◆ **PROBLEM STATEMENT**: Only the lines from the beginning of the material below through the line with "-25,7 +25,7 @@" should be retyped exactly, and pictures are to be skipped.

------------------------------------------------

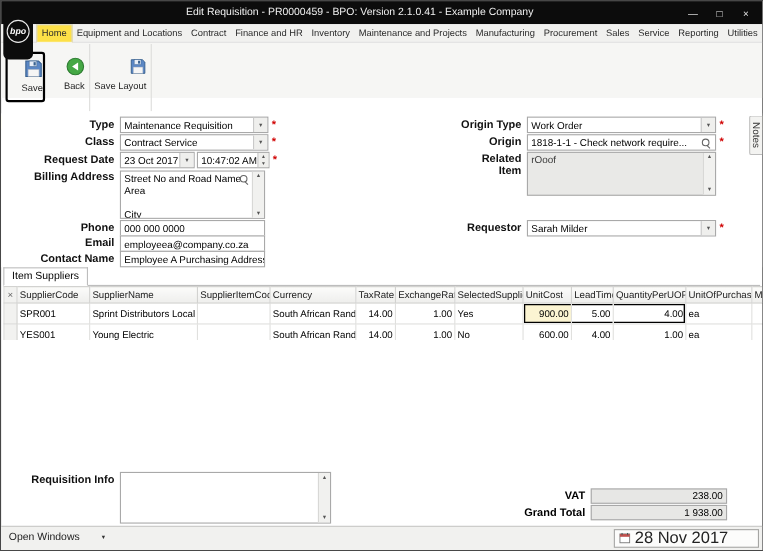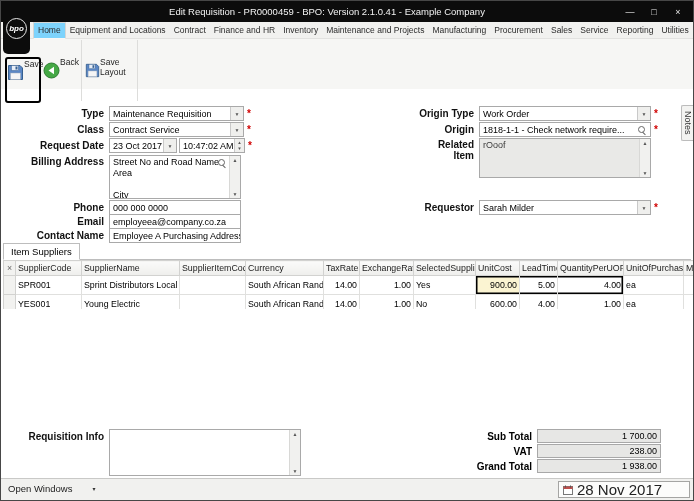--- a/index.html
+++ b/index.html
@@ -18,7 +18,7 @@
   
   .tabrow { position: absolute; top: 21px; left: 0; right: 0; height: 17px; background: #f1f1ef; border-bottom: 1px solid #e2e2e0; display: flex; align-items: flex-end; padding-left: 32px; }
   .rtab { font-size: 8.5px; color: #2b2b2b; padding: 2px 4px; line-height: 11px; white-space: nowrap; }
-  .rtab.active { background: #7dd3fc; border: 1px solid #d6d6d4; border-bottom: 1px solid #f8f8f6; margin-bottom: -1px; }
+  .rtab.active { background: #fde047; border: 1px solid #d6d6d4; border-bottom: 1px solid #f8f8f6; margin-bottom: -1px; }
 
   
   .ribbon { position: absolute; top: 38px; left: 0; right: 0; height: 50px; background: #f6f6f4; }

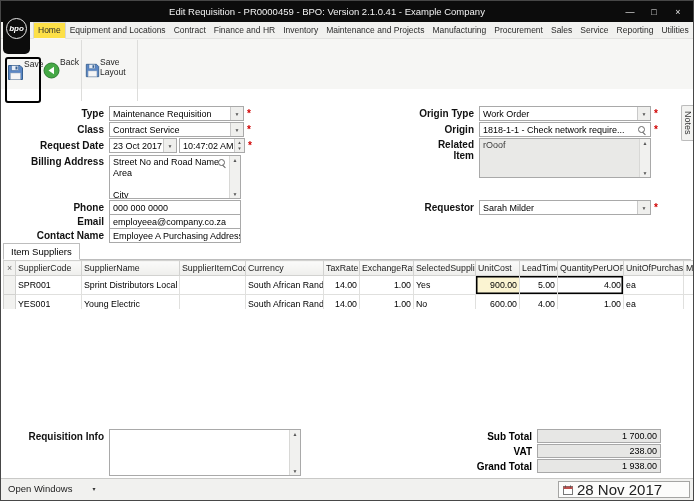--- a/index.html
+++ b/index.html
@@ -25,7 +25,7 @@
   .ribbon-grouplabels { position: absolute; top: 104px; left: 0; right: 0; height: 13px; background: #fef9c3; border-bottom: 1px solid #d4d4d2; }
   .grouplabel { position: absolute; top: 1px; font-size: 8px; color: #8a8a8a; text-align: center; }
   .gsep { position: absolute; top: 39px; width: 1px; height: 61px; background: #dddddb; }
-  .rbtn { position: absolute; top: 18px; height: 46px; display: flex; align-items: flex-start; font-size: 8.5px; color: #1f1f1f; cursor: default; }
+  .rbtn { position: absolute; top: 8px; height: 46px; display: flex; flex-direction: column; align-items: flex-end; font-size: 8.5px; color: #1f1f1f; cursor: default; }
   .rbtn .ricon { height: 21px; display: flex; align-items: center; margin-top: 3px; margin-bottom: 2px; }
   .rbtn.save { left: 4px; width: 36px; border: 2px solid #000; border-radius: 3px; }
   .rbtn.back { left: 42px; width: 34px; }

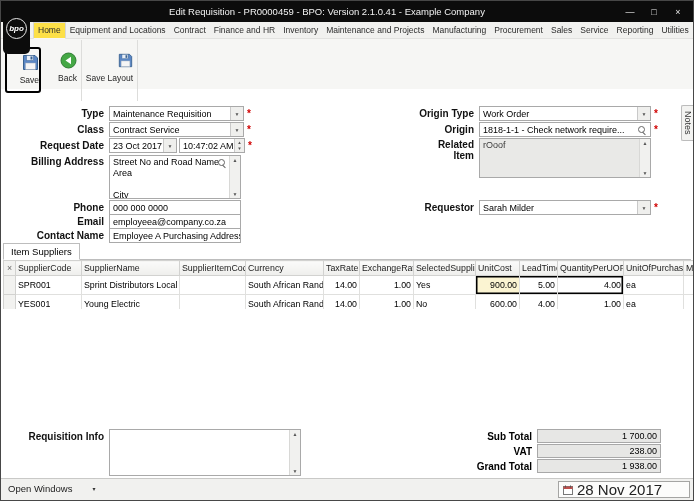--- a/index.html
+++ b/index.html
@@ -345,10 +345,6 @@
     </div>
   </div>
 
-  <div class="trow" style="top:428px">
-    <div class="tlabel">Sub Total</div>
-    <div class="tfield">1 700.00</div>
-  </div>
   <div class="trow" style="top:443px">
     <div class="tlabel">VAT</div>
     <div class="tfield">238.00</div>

------------------------------------------------

◆ **RESULT OF THE TASK**:
--- a/index.html
+++ b/index.html
@@ -18,7 +18,7 @@
   
   .tabrow { position: absolute; top: 21px; left: 0; right: 0; height: 17px; background: #f1f1ef; border-bottom: 1px solid #e2e2e0; display: flex; align-items: flex-end; padding-left: 32px; }
   .rtab { font-size: 8.5px; color: #2b2b2b; padding: 2px 4px; line-height: 11px; white-space: nowrap; }
-  .rtab.active { background: #7dd3fc; border: 1px solid #d6d6d4; border-bottom: 1px solid #f8f8f6; margin-bottom: -1px; }
+  .rtab.active { background: #fde047; border: 1px solid #d6d6d4; border-bottom: 1px solid #f8f8f6; margin-bottom: -1px; }
 
   
   .ribbon { position: absolute; top: 38px; left: 0; right: 0; height: 50px; background: #f6f6f4; }

--- a/index.html
+++ b/index.html
@@ -25,7 +25,7 @@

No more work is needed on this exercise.